O. Boursalie, Reza Samavi, T. Doyle
{"title":"Decoder Transformer for Temporally-Embedded Health Outcome Predictions","authors":"O. Boursalie, Reza Samavi, T. Doyle","doi":"10.1109/ICMLA52953.2021.00235","DOIUrl":null,"url":null,"abstract":"Deep learning models are increasingly being used to predict patients’ diagnoses by analyzing electronic health records. Medical records represent observations of a patient’s health over time. A commonly used approach to analyze health records is to encode them as a sequence of ordered diagnoses (diagnostic-level encoding). Transformer models then analyze the sequence of diagnoses to learn disease patterns. However, the elapsed time between medical visits is not considered when transformers are used to analyze health records. In this paper, we present DT-THRE: Decoder Transformer for Temporally-Embedded Health Records Encoding that predicts patients’ diagnoses by analyzing their medical histories. In DTTHRE, instead of diagnostic-level encoding, we propose an encoding representation for health records called THRE: Temporally-Embedded Health Records Encoding. THRE encodes patient histories as a sequence of medical events such as age, sex, and diagnostic embedding while incorporating the elapsed time between visits. We evaluate a proof-of-concept DTTHRE on a real-world medical dataset and compare our model’s performance to an existing diagnostic transformer model in the literature.

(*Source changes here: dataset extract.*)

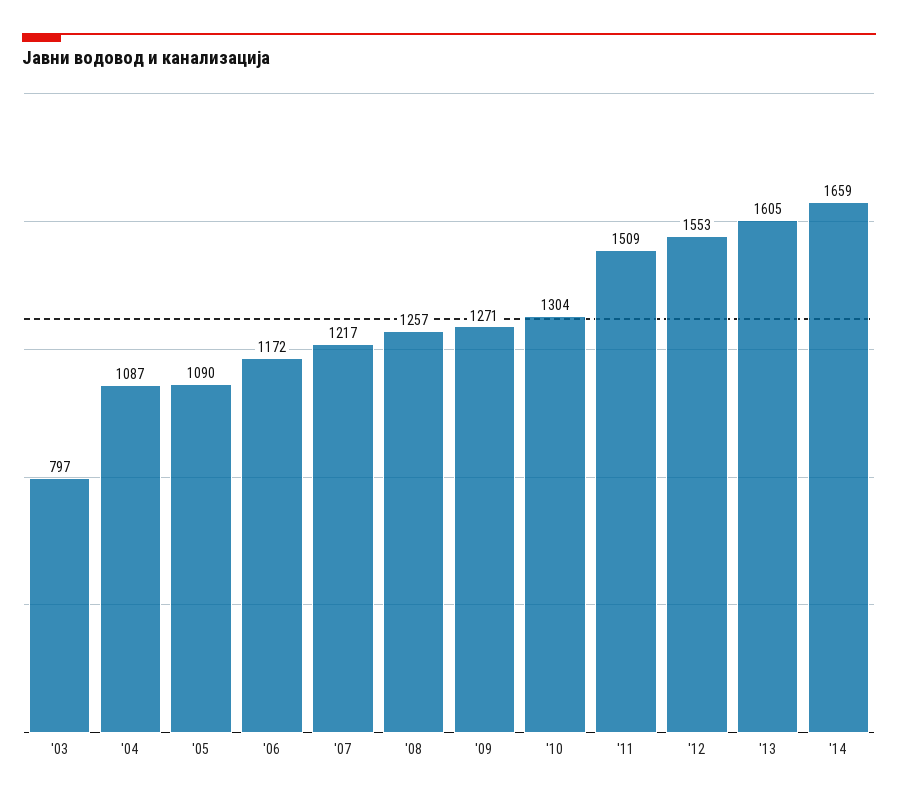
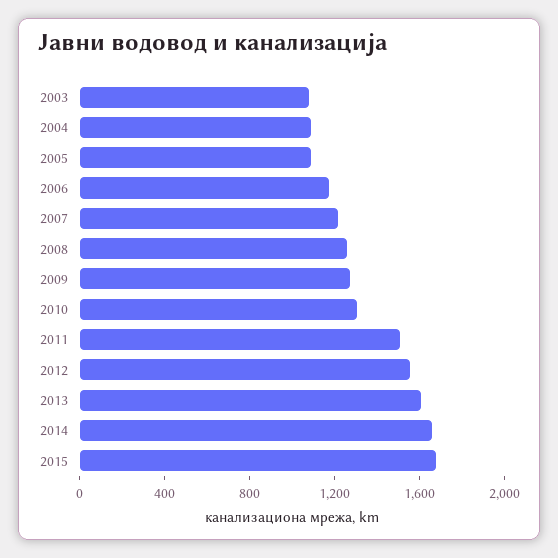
'03: 797 -> 1100
2015: none -> 1700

DTTHRE was successful on a medical dataset to predict patients’ final diagnosis with improved predictive performance (78.54± 0.22%) compared to the existing model in the literature (40.51± 0.13%).","PeriodicalId":6750,"journal":{"name":"2021 20th IEEE International Conference on Machine Learning and Applications (ICMLA)","volume":"6 1","pages":"1461-1467"},"PeriodicalIF":0.0000,"publicationDate":"2021-12-01","publicationTypes":"Journal Article","fieldsOfStudy":null,"isOpenAccess":false,"openAccessPdf":"","citationCount":"0","resultStr":null,"platform":"Semanticscholar","paperid":null,"PeriodicalName":"2021 20th IEEE International Conference on Machine Learning and Applications (ICMLA)","FirstCategoryId":"1085","ListUrlMain":"https://doi.org/10.1109/ICMLA52953.2021.00235","RegionNum":0,"RegionCategory":null,"ArticlePicture":[],"TitleCN":null,"AbstractTextCN":null,"PMCID":null,"EPubDate":"","PubModel":"","JCR":"","JCRName":"","Score":null,"Total":0}
引用次数: 0

Abstract

Deep learning models are increasingly being used to predict patients’ diagnoses by analyzing electronic health records. Medical records represent observations of a patient’s health over time. A commonly used approach to analyze health records is to encode them as a sequence of ordered diagnoses (diagnostic-level encoding). Transformer models then analyze the sequence of diagnoses to learn disease patterns. However, the elapsed time between medical visits is not considered when transformers are used to analyze health records. In this paper, we present DT-THRE: Decoder Transformer for Temporally-Embedded Health Records Encoding that predicts patients’ diagnoses by analyzing their medical histories. In DTTHRE, instead of diagnostic-level encoding, we propose an encoding representation for health records called THRE: Temporally-Embedded Health Records Encoding. THRE encodes patient histories as a sequence of medical events such as age, sex, and diagnostic embedding while incorporating the elapsed time between visits. We evaluate a proof-of-concept DTTHRE on a real-world medical dataset and compare our model’s performance to an existing diagnostic transformer model in the literature. DTTHRE was successful on a medical dataset to predict patients’ final diagnosis with improved predictive performance (78.54± 0.22%) compared to the existing model in the literature (40.51± 0.13%).
用于临时嵌入运行状况结果预测的解码器转换器
深度学习模型越来越多地被用于通过分析电子健康记录来预测患者的诊断。医疗记录是对病人长期健康状况的观察。分析健康记录的一种常用方法是将它们编码为有序的诊断序列(诊断级编码)。然后,Transformer模型分析诊断序列以了解疾病模式。但是,当使用变压器分析健康记录时,不考虑两次就诊之间的时间间隔。在本文中,我们提出了dt - 3:用于时间嵌入式健康记录编码的解码器转换器,通过分析患者的病史来预测患者的诊断。在dthre中,我们提出了一种健康记录的编码表示,称为THRE:临时嵌入健康记录编码,而不是诊断级编码。three将患者病史编码为一系列医疗事件,如年龄、性别和诊断嵌入,同时结合两次就诊之间的时间间隔。我们在现实世界的医疗数据集上评估了概念验证dthre,并将我们的模型的性能与文献中现有的诊断变压器模型进行了比较。与文献中现有模型(40.51±0.13%)相比,dthre在医学数据集上成功预测了患者的最终诊断,预测性能提高了78.54±0.22%。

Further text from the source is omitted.